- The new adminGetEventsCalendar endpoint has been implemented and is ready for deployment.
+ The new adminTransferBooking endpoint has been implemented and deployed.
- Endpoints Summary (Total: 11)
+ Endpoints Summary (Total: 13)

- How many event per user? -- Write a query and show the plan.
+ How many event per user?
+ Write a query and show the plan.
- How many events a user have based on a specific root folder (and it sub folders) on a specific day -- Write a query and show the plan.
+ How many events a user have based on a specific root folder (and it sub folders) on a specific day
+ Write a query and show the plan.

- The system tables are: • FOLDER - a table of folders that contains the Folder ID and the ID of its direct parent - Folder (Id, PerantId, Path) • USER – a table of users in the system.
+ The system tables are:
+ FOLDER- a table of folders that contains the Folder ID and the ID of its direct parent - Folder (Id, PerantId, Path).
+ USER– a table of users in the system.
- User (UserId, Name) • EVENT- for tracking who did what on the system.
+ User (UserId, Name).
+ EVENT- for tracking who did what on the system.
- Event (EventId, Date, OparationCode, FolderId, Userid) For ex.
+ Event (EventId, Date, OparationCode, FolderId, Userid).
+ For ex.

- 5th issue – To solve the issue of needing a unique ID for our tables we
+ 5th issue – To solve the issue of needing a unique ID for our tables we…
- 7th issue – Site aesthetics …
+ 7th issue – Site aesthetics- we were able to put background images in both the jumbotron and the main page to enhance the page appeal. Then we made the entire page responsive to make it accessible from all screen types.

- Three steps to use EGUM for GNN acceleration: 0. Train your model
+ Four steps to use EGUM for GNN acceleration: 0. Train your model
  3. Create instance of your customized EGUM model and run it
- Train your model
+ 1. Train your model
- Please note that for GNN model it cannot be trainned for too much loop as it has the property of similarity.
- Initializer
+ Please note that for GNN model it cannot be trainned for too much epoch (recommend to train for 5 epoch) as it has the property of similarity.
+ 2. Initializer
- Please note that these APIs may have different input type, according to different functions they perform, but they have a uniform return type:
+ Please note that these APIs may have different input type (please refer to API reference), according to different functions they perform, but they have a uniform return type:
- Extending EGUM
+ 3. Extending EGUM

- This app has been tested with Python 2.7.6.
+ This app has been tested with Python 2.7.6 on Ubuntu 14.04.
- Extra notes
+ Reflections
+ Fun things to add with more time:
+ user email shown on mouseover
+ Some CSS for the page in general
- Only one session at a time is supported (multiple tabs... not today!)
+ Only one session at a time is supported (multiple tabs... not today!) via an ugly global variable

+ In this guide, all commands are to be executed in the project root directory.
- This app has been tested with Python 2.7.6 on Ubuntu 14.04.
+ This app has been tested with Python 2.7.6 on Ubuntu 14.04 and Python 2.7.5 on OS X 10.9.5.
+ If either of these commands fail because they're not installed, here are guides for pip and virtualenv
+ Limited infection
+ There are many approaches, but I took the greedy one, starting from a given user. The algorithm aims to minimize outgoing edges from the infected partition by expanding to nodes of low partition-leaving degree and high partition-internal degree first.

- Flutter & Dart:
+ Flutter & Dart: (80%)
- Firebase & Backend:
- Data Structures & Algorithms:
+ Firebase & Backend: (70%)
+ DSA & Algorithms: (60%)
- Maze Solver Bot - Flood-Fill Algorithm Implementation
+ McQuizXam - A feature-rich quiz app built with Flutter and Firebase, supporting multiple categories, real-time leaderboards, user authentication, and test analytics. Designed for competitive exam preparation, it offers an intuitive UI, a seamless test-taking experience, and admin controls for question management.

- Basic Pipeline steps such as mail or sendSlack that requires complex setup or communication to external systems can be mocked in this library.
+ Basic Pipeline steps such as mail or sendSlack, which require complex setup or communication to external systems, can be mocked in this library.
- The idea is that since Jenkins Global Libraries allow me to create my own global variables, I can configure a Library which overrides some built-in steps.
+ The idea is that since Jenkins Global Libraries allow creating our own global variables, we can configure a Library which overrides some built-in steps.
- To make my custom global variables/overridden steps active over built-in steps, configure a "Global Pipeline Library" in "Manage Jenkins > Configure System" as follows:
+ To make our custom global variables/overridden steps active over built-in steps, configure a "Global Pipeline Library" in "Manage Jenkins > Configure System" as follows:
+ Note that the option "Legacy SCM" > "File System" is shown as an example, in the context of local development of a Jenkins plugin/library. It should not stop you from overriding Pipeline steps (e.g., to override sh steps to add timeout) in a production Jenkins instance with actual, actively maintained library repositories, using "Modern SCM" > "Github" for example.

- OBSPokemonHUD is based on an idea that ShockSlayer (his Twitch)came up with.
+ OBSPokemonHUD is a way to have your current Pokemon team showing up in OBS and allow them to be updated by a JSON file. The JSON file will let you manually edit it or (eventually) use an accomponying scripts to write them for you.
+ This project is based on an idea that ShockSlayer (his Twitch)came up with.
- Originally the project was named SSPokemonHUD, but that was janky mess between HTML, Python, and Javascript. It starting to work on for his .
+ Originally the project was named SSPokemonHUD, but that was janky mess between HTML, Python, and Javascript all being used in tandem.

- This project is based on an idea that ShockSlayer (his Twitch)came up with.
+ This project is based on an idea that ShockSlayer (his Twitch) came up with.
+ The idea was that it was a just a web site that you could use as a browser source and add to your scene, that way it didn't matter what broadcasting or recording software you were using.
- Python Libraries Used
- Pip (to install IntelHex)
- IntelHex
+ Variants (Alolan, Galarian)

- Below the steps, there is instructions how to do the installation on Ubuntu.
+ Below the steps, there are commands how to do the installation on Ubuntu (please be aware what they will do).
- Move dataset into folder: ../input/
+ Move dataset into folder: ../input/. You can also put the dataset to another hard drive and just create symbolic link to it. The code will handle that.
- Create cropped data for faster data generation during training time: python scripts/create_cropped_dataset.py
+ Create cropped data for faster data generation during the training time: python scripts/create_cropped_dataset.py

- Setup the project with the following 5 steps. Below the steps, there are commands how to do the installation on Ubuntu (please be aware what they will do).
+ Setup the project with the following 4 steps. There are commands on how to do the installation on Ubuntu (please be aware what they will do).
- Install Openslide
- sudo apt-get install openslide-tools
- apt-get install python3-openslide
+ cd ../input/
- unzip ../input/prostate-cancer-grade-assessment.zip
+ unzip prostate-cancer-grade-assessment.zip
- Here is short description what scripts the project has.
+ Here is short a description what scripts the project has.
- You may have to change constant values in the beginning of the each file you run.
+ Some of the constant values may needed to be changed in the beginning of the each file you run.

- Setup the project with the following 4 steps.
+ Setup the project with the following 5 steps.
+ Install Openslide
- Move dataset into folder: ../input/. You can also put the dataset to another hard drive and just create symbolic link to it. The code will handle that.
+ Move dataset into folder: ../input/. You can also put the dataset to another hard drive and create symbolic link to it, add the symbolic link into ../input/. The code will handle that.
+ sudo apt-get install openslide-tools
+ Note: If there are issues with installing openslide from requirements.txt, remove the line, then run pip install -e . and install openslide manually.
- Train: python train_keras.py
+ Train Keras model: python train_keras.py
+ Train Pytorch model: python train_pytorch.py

→ **WHAT THE TASK REQUIRES**:
State how many lines of the data include the word "they", with nothing else.

→ **PROBLEM SOLUTION**:
6